▶ _Supplied information_
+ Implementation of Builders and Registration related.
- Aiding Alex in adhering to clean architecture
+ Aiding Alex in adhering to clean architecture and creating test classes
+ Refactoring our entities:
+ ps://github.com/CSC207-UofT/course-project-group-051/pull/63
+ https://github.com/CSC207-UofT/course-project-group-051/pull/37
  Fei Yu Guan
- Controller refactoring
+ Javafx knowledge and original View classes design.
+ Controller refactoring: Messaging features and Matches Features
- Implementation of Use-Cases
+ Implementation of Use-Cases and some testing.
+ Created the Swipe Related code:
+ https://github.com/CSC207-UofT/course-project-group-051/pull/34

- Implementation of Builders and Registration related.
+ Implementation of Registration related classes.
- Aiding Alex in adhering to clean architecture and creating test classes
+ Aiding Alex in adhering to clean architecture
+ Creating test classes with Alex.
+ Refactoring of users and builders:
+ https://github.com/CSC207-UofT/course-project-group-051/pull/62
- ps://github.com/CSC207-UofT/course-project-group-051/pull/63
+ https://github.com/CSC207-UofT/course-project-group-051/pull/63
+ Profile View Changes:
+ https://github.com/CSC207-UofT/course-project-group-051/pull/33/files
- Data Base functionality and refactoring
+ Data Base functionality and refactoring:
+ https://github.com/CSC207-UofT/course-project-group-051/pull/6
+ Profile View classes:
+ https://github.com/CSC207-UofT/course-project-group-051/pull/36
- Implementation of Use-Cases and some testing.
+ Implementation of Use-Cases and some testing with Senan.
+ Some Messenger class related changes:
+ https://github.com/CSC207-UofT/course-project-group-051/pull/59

▶ _What is required_
Repeat precisely the lines of the data starting at the one containing "testing with Senan.", last line included.

▶ _Answer below_
+ Implementation of Use-Cases and some testing with Senan.
+ Some Messenger class related changes:
+ https://github.com/CSC207-UofT/course-project-group-051/pull/59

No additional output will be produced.